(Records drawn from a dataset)
----------

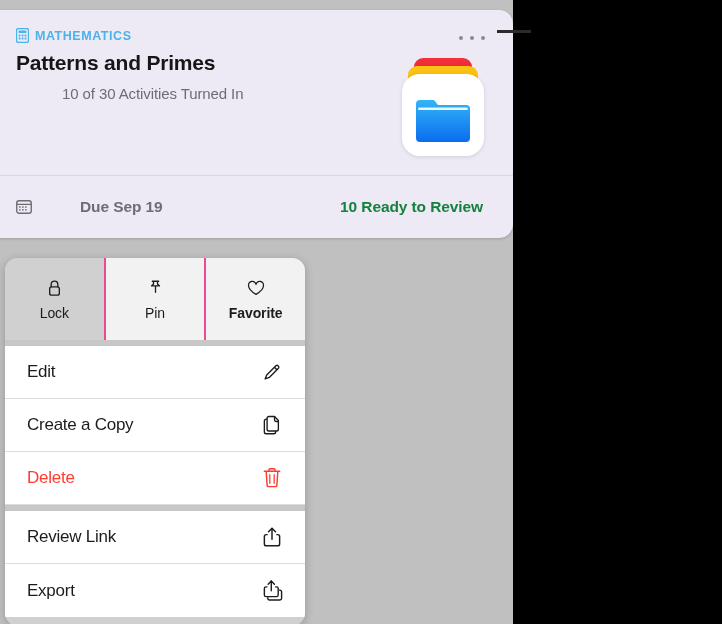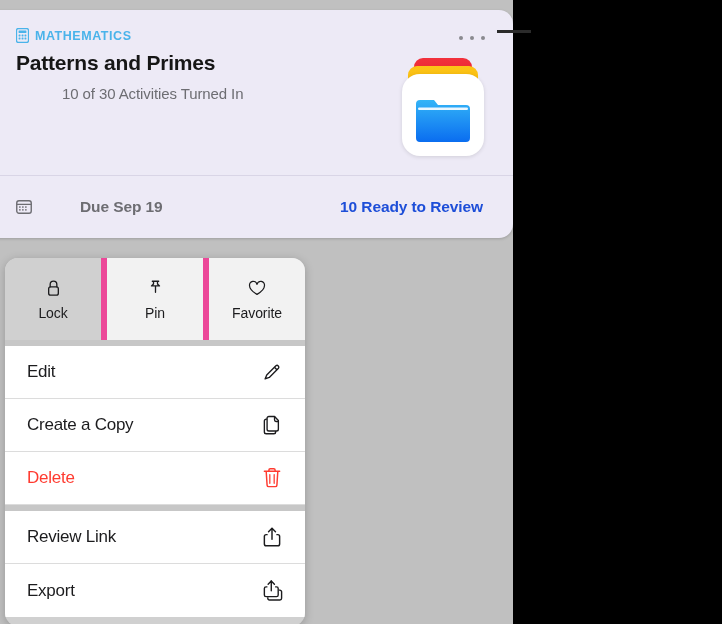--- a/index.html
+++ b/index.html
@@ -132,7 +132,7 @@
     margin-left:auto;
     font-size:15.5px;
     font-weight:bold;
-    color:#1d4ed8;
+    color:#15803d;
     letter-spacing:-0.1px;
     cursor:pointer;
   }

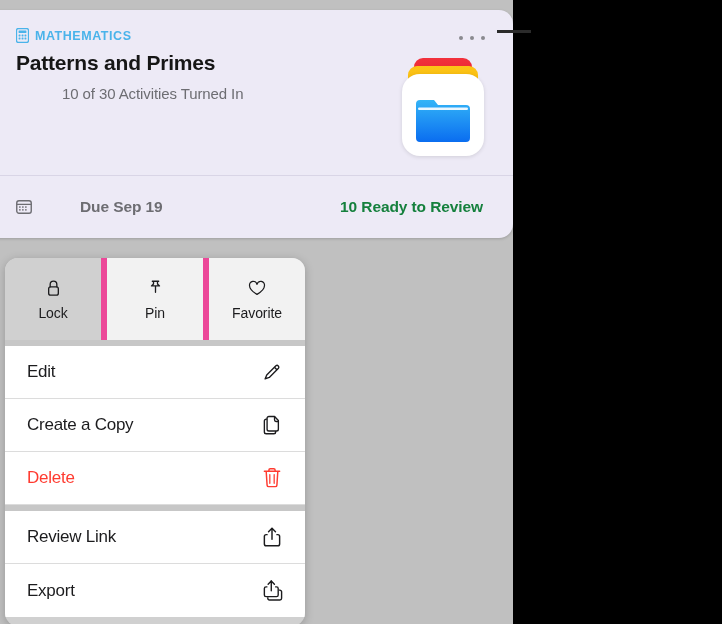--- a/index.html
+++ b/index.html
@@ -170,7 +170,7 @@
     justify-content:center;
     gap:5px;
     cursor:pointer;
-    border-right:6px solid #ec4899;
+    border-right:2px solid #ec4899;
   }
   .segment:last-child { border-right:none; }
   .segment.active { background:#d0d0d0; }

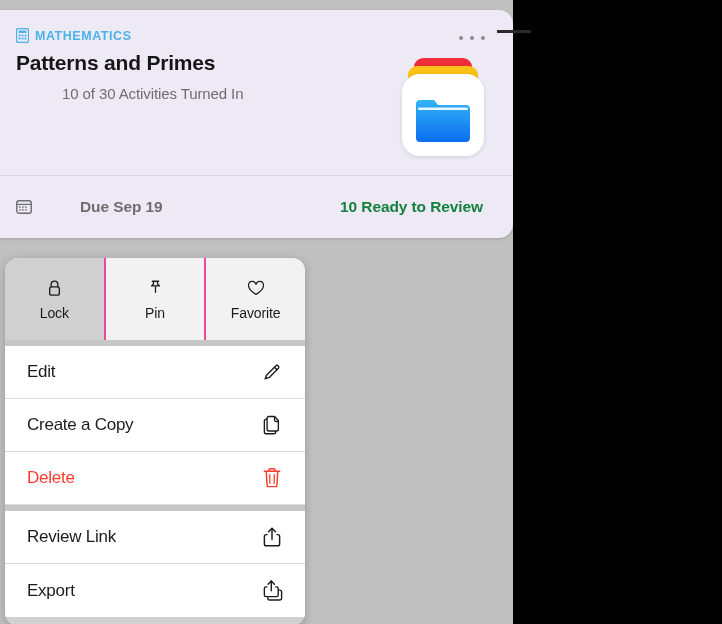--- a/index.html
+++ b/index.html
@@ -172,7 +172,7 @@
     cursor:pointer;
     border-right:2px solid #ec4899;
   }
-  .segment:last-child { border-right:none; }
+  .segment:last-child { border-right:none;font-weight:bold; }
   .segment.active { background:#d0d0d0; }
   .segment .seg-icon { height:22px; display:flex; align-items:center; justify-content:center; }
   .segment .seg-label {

----------

> What is needed
Each entry, start to finish, goes into your copy exactly; the pictures stay out.

> Result for this exercise
--- a/index.html
+++ b/index.html
@@ -132,7 +132,7 @@
     margin-left:auto;
     font-size:15.5px;
     font-weight:bold;
-    color:#1d4ed8;
+    color:#15803d;
     letter-spacing:-0.1px;
     cursor:pointer;
   }

--- a/index.html
+++ b/index.html
@@ -170,7 +170,7 @@
     justify-content:center;
     gap:5px;
     cursor:pointer;
-    border-right:6px solid #ec4899;
+    border-right:2px solid #ec4899;
   }
   .segment:last-child { border-right:none; }
   .segment.active { background:#d0d0d0; }

--- a/index.html
+++ b/index.html
@@ -172,7 +172,7 @@
     cursor:pointer;
     border-right:2px solid #ec4899;
   }
-  .segment:last-child { border-right:none; }
+  .segment:last-child { border-right:none;font-weight:bold; }
   .segment.active { background:#d0d0d0; }
   .segment .seg-icon { height:22px; display:flex; align-items:center; justify-content:center; }
   .segment .seg-label {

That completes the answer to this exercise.